Evolving Human Resource Practices In The Tourism IndustryNovember 14, 2019
In the midst of the bustling district of Miraflores in Lima Peru, Girasoles Hotel welcomes guests with a stylish and modern space to rest their head and experience Lima. Their tagline says it all: “Your goal is ours”. Taking to heart the variety of needs of their guests, the hotel and its staff are dedicated to providing a haven where every guest can enjoy a fulfilling visit and the diverse experiences Peru offers.
At the heart of its operations is its staff members who welcome and serve guests with bright and warm smiles, bringing to life the name of the establishment, Girasoles, meaning sunflower. The hotel is proudly managed and operated by Ms. Vanessa Lock Reyna.
Ms. Reyna is also part of Asociación Femenina de Ejecutivas de Empresas de Turismo (AFEET), a nationwide non-profit trade association dedicated to creating and promoting social and sustainable tourism practices. The organization wants to transform the sector to ensure women can fully participate in and contribute to the country’s economic growth through tourism.

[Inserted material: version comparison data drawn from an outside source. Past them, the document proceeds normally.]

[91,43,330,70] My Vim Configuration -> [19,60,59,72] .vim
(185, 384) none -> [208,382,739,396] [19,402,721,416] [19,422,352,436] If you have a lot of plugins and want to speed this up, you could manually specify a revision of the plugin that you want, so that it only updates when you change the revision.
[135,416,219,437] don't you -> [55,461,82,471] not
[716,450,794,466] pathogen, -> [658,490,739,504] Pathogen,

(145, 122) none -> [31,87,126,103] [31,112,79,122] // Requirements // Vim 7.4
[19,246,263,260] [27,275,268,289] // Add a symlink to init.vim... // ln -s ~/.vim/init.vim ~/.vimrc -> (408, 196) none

With over 100 members in four major regions of Peru, AFEET has a wide reach. Nevertheless, AFEET operates on a small scale and has not fully utilized its influence, challenged by the lack of engagement from its membership who are so widely spread out geographically. In 2017, AFEET signed a partnership with CESO to improve its value proposition, strengthen its operations and organizational practices, as well as provide training and development opportunities for its members.
Since then, CESO and its expert Volunteer Advisors have worked closely with AFEET and its membership to build a strong foundation for the partnership. In 2018, a CESO expert Volunteer Advisor travelled to Lima, Peru to deliver a gender equality workshop. The workshop aimed at strengthening the voice and leadership of women in the sector.
Ms. Reyna attended the workshop delivered in Lima, Peru where Cheryl Hebert, the CESO expert Volunteer Advisor, outlined several concepts to help AFEET members improve, develop and implement gender-sensitive policies in their operations. While the bigger goal of the workshop was to increase female leadership in the sector, Cheryl delivered a workshop that highlighted practical opportunities to improve the status quo for tourism workers, especially female staff.
Work-life balance could be particularly challenging for tourism workers. From working long hours, to the lack of health benefits available to tourism workers, work-life balance could be challenging, if not non-existent. This is even truer for women in the sector.
While there are public policies to support women on maternity leave, there are certain practices within private establishments that prevent women from resuming their positions after pregnancy. Peruvian legislation states female employees are entitled to 90 days of paid maternity leave. Often, however, contracts of female employees are terminated after the three-month period. After the workshop, the hotel’s administration realized that one of the ways to enhance working conditions for female employees was to modify their labour protection policies to ensure contracts will be reinstated after 90 days of maternity leave.
Additionally, after attending the workshop, the hotel administration decided to offer employees private healthcare services. “The improvement has produced direct benefits for our employees and our hotel. There’s been a significant decline to sick leave, and our staff is happier,” says Ms. Reyna of the change that’s been implemented. Essentially, the benefit has helped staff to quickly access healthcare services that would otherwise take a longer period within the public system.
The work started with AFEET has brought tremendous changes to high-level corporate policies and business daily activities. It has opened doors and broken barriers for women’s participation in Peru’s economic growth and social advancement.